At this point, if Marty has to take himself out of the picture to salvage everything he’s worked for, he’ll do it. Is it selfless? I actually don’t know, because, again, the whole Colossal Foods and Free Range dealings were shady business arrangements. Did Marty just think he was untouchable? He certainly had to have. After all, the Free Range and Colossal plot line just seemed to drop once DollaHyde had been introduced. So now that all of the dirty laundry has caught up to him, Marty sacrifices himself for the sake of the company. However, it’s only because Jeannie forced his hand. If Marty could have found a way to fight these legal battles and remain a part of Kaan & Associates, I’m positive he would have.
Doug and Clyde, as expected, are second bananas this week, as they’re mostly here to react to the federal business. That said, there’s real disappointment and even a bit of frustration in their faces when they learn that Jeannie told someone from the Department of Justice about the pod’s less than honest work. Will they remain at Jeannie’s side? Very possibly, but I doubt they’ll be as willing to trust her.
And though Doug and Clyde had little to do, I did get a laugh out of Doug’s dream science fiction novel about a deeply erotic exploration of interplanetary love. I suppose these are the things that some consultants do in their free time.
And I did enjoy the brief re-aappearance of the Dushkin twins. Like the return of the Rainmaker, it was a nice way to show some acknowledgment of already introduced characters as opposed to constantly moving forward. And I have nothing to say about Roscoe and Lex’s little rift because I’ve lost interest. Though seeing Marty hug Roscoe was probably the happiest moment he’s going to have a for a very long time.
“Joshua” was a game changer. Jeannie is now the face of Kaan & Associates. After her long climb, she’s attained the power she craved and claimed she could have at any moment. She finally has it, but she also lost a chance to be happy. Marty, meanwhile, is for parts unknown, with Doug and Clyde in the middle.

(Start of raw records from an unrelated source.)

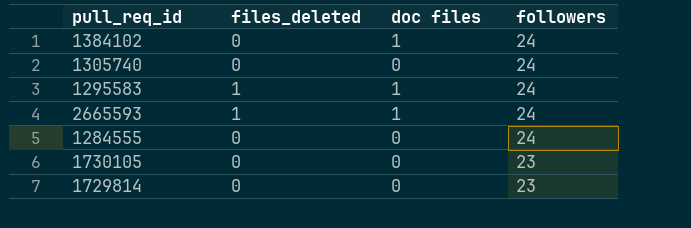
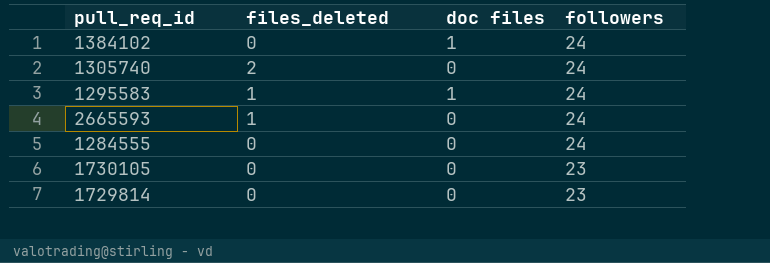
1305740 | files_deleted: 0 -> 2
2665593 | doc files: 1 -> 0

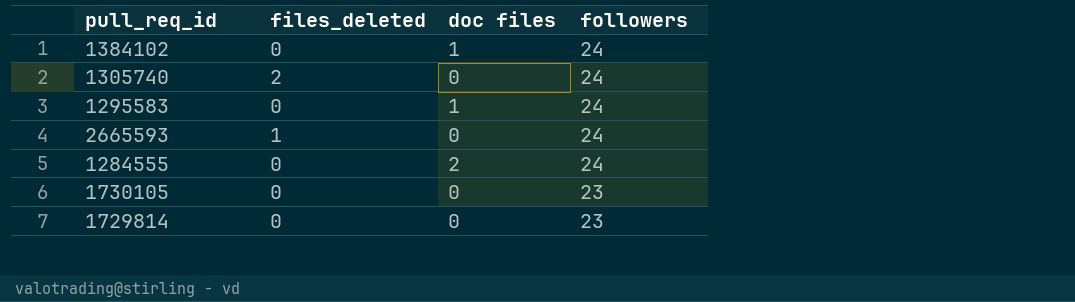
1295583 | files_deleted: 1 -> 0
1284555 | doc files: 0 -> 2

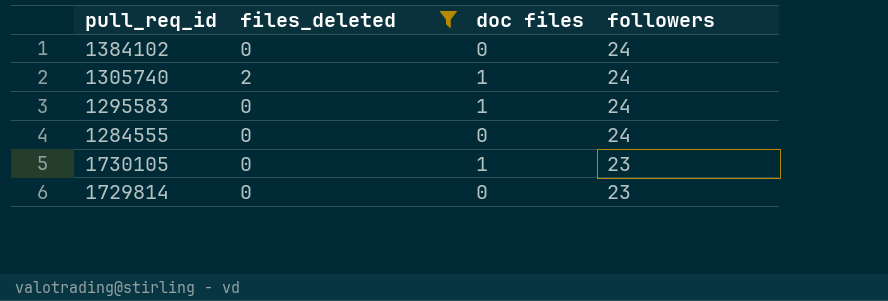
filter: none -> files_deleted != 1
1384102 | doc files: 1 -> 0
1305740 | doc files: 0 -> 1
1284555 | doc files: 2 -> 0
1730105 | doc files: 0 -> 1

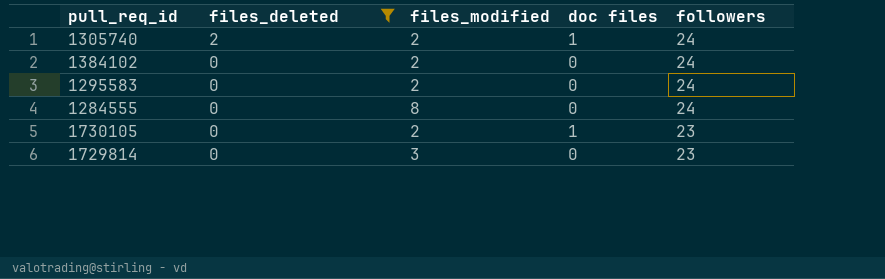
row order: followers descending -> files_deleted descending
column files_modified | position: none -> 3
1295583 | doc files: 1 -> 0

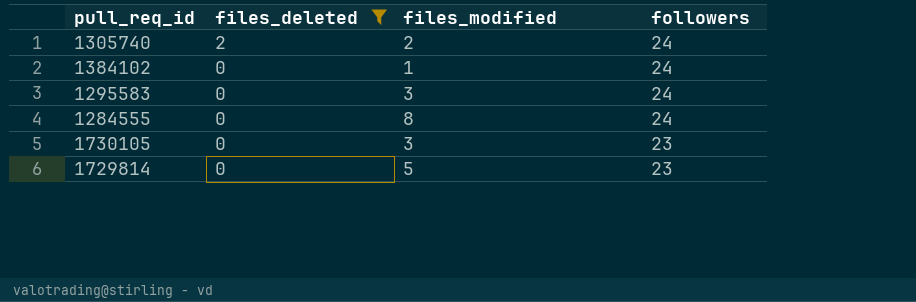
column doc files | position: 4 -> none
1384102 | files_modified: 2 -> 1
1295583 | files_modified: 2 -> 3
1730105 | files_modified: 2 -> 3
1729814 | files_modified: 3 -> 5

Season 3 of House of Lies started off as a new beginning for the main pod. Each started off in their respective pods, but as the season progressed, the wheels were put in motion to reunite them as one big family again. We’ve seen them bicker and laugh as they dealt not just with an expanded pod, but their interpersonal conflicts. Jeannie and Marty’s clash took center stage as the two warred for influence, and yet both had spotlights flashed onto some of their insecurities that make them the flawed characters they are. The strength of this season came from the powerhouse performances of Don Cheadle and Kristen Bell, who made these characters feel more real than they ever have before.
What began as a chance for the pod to start over ended with them more broken apart than they’ve been before, and as a result of the actions of one of their own, not an outside source. It makes you wonder: is all the power and control worth getting your hands dirty and sacrificing your friendships and relationships? Given the business Marty, Jeannie, Doug and Clyde find themselves, rarely do we see them happy for a prolonged period before reality sets in and they’re just going through the motions of management consulting and screwing over clients to get ahead. Now as we await Season 4, we’ll see if what’s left of the pod can remain together and how long until their relationship is threatened even further.